----- DATA SUPPLIED -----

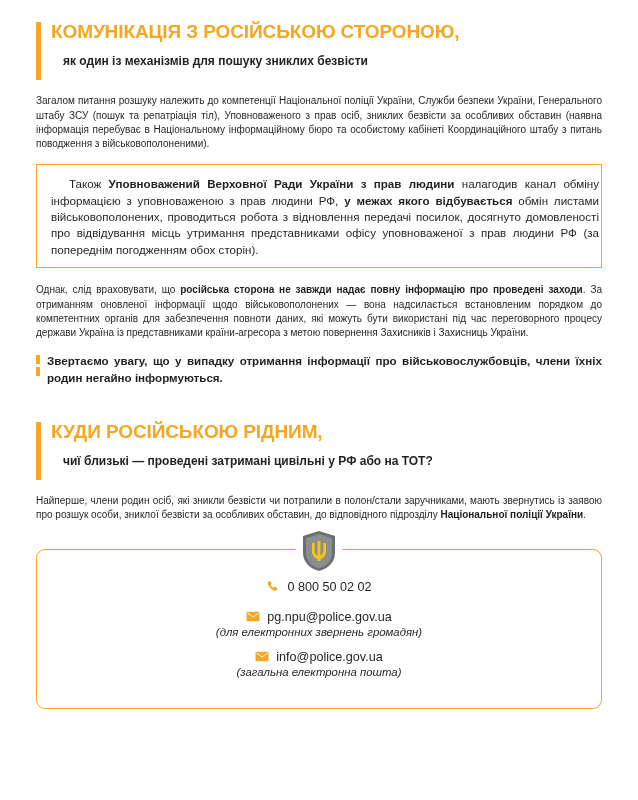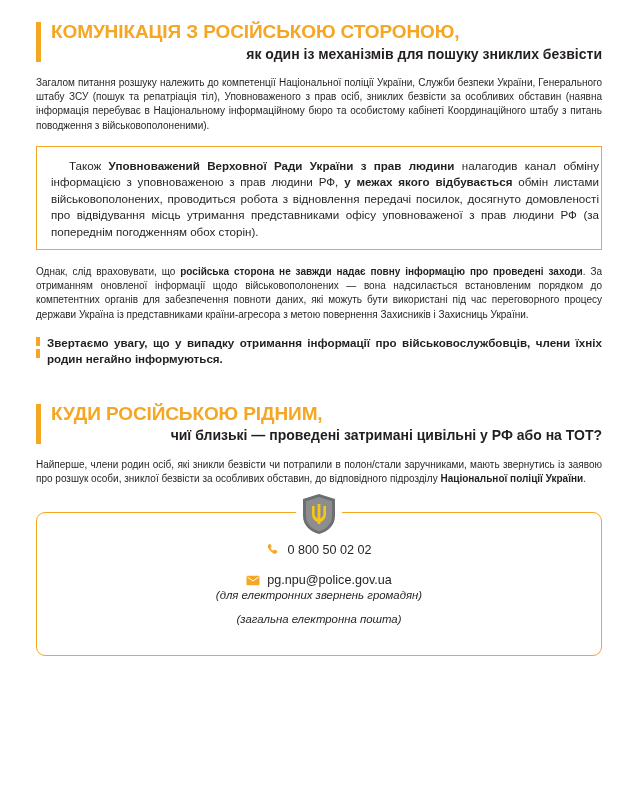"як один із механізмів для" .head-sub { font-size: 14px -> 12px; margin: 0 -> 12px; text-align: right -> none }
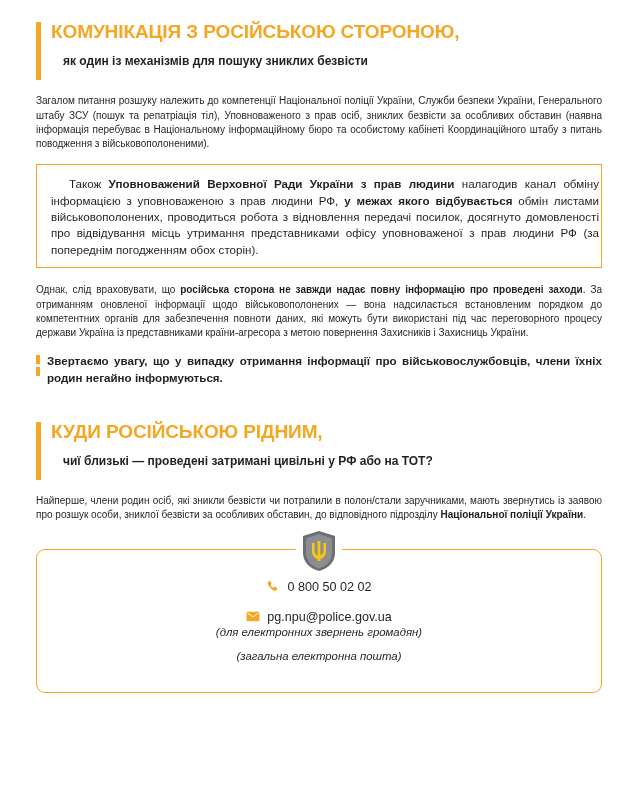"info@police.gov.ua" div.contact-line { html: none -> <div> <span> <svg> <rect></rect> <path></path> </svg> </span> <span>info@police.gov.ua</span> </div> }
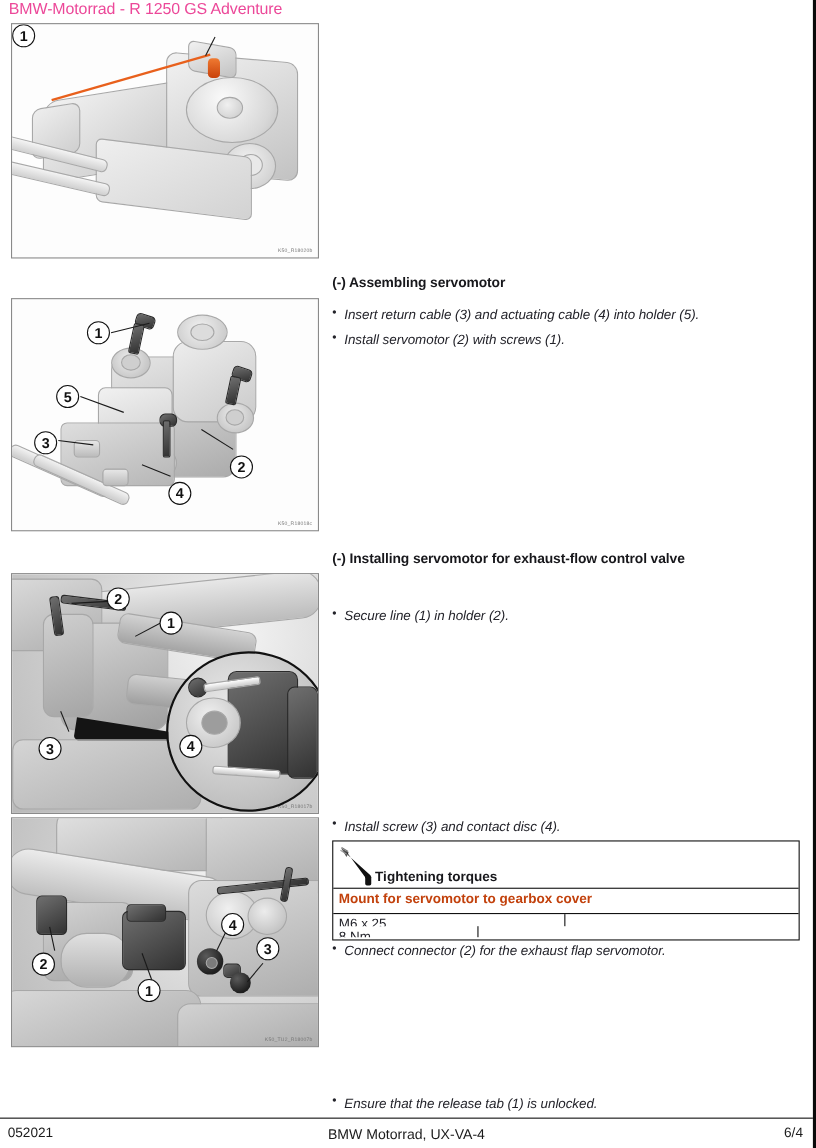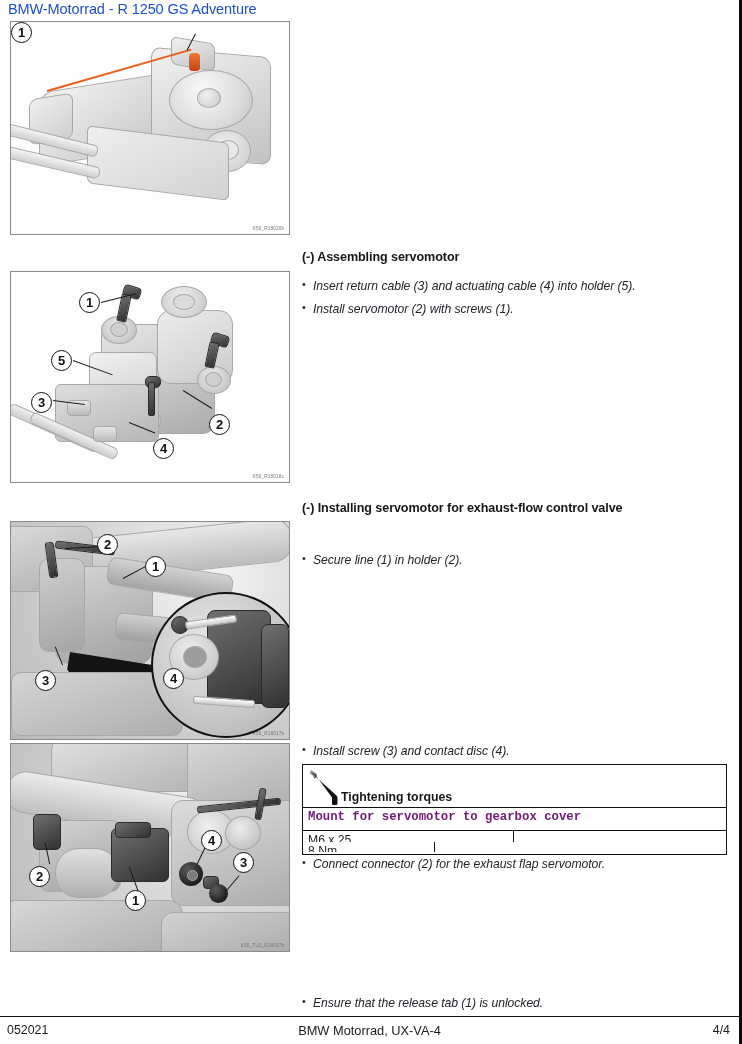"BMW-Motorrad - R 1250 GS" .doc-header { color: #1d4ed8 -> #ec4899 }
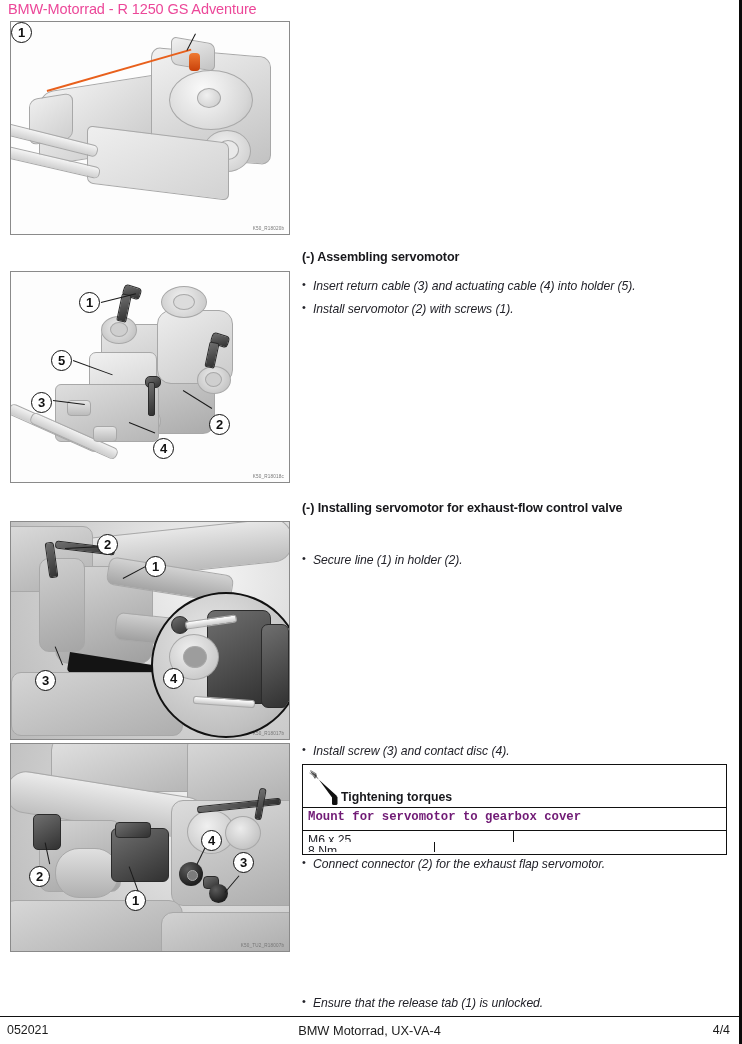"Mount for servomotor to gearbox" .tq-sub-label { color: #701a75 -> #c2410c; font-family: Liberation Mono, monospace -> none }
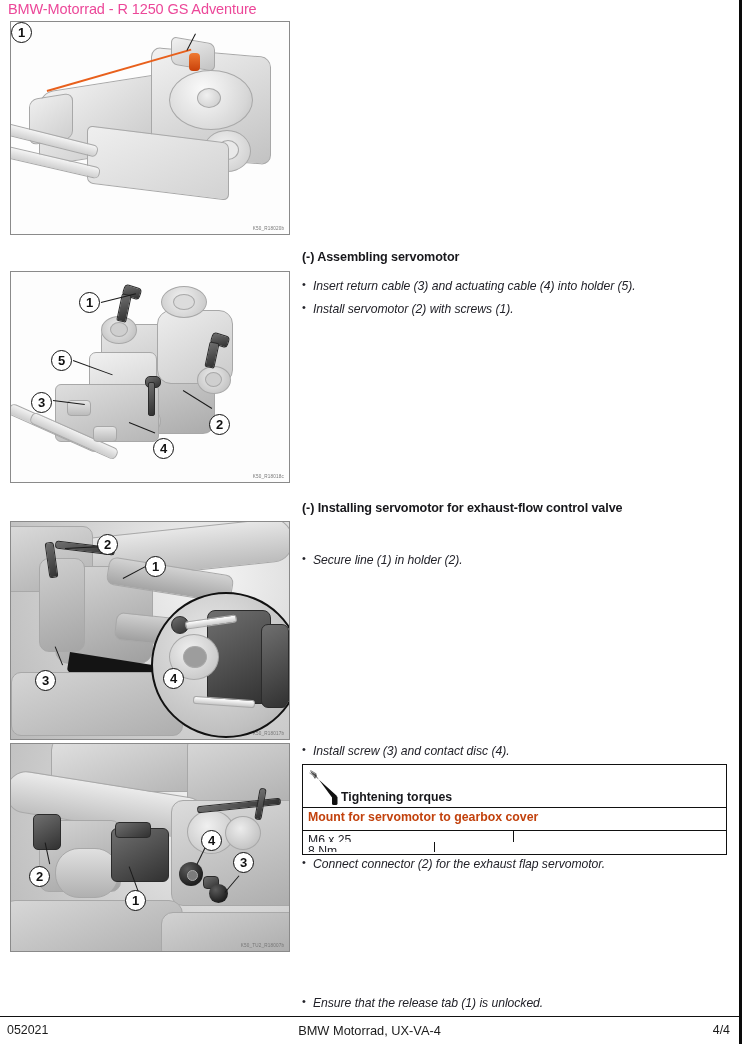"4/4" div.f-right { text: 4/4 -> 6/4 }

-----

• **ABOUT THIS TASK**: Without including any picture, print all of the entries above exactly.

• **SOLUTION FOR THIS EXERCISE**:
"як один із механізмів для" .head-sub { font-size: 14px -> 12px; margin: 0 -> 12px; text-align: right -> none }
"info@police.gov.ua" div.contact-line { html: none -> <div> <span> <svg> <rect></rect> <path></path> </svg> </span> <span>info@police.gov.ua</span> </div> }
"BMW-Motorrad - R 1250 GS" .doc-header { color: #1d4ed8 -> #ec4899 }
"Mount for servomotor to gearbox" .tq-sub-label { color: #701a75 -> #c2410c; font-family: Liberation Mono, monospace -> none }
"4/4" div.f-right { text: 4/4 -> 6/4 }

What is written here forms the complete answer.